De façon générale, il est fortement recommandé de réaliser le dépôt avant toute divulgation, même si dans un grand nombre de pays, dont la Chine ne fait par exemple pas partie, il restera possible de déposer quelques mois après avoir divulgué sa création. Autre élément notable, certaines juridictions permettent de conserver le modèle secret après son dépôt, via un ajournement de sa publication. La mise sur pied d’une stratégie de dépôt est ici essentielle et l’assistance d’experts, vivement recommandée. Enfin, il faut préciser que ce bref aperçu du droit des dessins et modèle est présenté depuis une perspective européenne ; dès lors que l’on sort de l’Union européenne, les systèmes législatifs et la pratique de chaque juridiction varient sur bien des points, ce qui peut parsemer la voie de chausse-trappes.

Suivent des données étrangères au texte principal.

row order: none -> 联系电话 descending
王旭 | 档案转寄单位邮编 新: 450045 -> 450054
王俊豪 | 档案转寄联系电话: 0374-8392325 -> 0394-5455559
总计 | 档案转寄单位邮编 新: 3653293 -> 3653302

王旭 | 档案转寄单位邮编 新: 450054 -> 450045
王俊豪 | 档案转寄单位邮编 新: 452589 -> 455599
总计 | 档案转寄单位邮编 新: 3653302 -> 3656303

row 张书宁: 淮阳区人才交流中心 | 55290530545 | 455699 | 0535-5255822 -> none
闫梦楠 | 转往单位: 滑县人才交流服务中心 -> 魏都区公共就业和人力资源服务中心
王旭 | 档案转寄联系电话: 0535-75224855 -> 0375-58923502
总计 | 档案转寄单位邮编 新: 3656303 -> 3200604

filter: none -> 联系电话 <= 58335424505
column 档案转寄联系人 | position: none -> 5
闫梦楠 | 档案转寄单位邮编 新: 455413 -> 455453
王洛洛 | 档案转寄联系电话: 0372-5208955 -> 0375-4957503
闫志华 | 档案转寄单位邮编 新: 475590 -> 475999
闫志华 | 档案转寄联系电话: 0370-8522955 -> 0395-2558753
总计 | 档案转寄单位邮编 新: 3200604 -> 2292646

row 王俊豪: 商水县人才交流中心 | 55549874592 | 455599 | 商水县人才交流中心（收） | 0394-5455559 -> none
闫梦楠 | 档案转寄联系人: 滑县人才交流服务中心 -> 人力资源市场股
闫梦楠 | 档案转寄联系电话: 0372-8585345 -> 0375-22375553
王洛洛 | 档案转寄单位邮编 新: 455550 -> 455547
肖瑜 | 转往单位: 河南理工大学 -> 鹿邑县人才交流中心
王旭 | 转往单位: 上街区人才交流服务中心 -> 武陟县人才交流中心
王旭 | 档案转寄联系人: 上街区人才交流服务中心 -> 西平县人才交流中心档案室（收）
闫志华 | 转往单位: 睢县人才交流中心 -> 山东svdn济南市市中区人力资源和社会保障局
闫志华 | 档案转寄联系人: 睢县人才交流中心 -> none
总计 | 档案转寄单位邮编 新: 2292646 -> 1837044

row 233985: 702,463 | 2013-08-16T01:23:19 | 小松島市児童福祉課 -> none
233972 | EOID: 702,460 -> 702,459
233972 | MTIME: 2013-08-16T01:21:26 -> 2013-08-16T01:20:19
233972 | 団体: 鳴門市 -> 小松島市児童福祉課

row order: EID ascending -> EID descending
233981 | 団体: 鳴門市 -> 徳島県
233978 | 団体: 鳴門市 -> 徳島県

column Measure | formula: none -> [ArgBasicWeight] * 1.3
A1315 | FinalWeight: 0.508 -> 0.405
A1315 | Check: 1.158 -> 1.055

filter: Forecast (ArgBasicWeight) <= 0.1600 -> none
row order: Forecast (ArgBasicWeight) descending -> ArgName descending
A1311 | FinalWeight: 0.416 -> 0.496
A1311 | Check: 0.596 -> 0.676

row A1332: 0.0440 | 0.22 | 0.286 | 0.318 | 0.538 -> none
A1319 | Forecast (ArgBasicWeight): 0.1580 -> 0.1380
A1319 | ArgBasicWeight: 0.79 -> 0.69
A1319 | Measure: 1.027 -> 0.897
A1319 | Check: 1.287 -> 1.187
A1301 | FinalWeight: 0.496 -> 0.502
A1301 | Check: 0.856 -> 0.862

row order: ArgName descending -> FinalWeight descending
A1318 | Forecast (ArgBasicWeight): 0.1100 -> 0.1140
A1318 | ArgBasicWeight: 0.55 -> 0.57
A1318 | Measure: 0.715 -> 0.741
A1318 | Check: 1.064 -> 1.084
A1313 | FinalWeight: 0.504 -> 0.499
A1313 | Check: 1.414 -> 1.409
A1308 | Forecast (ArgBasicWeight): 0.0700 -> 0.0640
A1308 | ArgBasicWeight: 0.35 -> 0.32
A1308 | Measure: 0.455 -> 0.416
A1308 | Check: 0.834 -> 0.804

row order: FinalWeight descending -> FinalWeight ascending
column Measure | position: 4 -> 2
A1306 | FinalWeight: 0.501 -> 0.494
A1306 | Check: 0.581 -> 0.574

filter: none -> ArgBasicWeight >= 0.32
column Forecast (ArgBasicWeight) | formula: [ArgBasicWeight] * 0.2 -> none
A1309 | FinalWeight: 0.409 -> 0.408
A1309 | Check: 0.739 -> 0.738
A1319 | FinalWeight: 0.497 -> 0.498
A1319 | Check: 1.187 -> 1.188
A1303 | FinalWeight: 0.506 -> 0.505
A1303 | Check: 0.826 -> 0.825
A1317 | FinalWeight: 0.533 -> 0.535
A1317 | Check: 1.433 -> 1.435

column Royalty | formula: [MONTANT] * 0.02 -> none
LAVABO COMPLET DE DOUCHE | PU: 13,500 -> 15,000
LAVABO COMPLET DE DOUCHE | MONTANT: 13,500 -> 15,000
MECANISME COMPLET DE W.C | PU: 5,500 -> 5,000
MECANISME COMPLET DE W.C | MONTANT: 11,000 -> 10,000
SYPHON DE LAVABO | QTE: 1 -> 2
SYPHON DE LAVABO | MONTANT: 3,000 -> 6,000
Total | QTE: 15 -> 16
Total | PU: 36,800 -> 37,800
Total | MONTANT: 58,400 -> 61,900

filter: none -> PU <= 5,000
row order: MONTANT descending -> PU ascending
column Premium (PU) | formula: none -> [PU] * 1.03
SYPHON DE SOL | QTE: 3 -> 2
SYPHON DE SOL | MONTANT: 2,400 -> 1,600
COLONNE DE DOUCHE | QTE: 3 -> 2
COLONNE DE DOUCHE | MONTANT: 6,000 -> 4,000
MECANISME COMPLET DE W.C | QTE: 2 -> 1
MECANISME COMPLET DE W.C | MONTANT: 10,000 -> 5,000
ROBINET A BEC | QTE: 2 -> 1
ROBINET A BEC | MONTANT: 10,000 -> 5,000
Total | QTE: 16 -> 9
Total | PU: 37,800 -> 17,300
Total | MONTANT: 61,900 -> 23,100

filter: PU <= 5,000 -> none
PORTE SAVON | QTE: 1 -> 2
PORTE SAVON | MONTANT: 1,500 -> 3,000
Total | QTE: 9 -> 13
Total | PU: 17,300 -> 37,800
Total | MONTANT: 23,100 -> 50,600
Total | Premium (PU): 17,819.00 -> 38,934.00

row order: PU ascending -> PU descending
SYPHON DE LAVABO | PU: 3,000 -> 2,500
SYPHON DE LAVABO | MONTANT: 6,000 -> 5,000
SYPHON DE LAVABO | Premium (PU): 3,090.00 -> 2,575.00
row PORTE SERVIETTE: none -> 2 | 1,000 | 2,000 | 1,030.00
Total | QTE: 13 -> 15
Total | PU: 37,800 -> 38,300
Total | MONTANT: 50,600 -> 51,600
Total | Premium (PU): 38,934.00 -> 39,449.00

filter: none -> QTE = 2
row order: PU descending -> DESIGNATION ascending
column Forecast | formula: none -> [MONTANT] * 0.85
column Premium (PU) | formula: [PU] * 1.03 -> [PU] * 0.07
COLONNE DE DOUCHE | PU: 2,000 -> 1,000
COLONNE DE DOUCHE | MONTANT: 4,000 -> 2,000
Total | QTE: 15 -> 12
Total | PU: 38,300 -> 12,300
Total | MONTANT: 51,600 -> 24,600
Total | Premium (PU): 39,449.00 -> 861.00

Se poser les bonnes questions au bon moment
Que l’on envisage le droit d’auteur ou celui des dessins et modèles, quelques précautions doivent devenir des réflexes préalables. Parmi les questions à se poser en droit d’auteur, outre celle du contenu de la création, celles de sa datation et de la titularité des droits qui lui sont attachés sont primordiales ; la problématique dépendra du processus de création et du rôle des différents intervenants et la solution reposera sur une bonne conservation de la preuve et une parfaite administration des contrats. En outre, il sera opportun d’archiver les « mood boards » (c’est-à-dire les planches de tendances et sources d’inspiration) dans la perspective d’éventuels litiges : cela pourra permettre à un conseil ou un avocat d’exposer, le moment venu, la démarche créative dans un langage juridique.
Côté dessins et modèles, avant d’envisager le lancement d’un nouveau produit, il sera prudent de procéder à une recherche de liberté d’exploitation. En tout état de cause, avant tout dépôt, quelques questions essentielles doivent être abordées :
- Qui a créé le modèle ? La titularité des droits d’auteur est-elle en adéquation avec l’identification du déposant du dessin ou modèle ?
- L’aspect du produit a-t-il été divulgué et, le cas échéant, par qui et quand ?
- À l’inverse, faut-il requérir l’ajournement pour conserver l’aspect du produit confidentiel ?
- Dans quels pays faut-il déposer et où prioritairement ?
Toutes ces questions, votre conseil habituel vous aidera à vous les poser et à y répondre.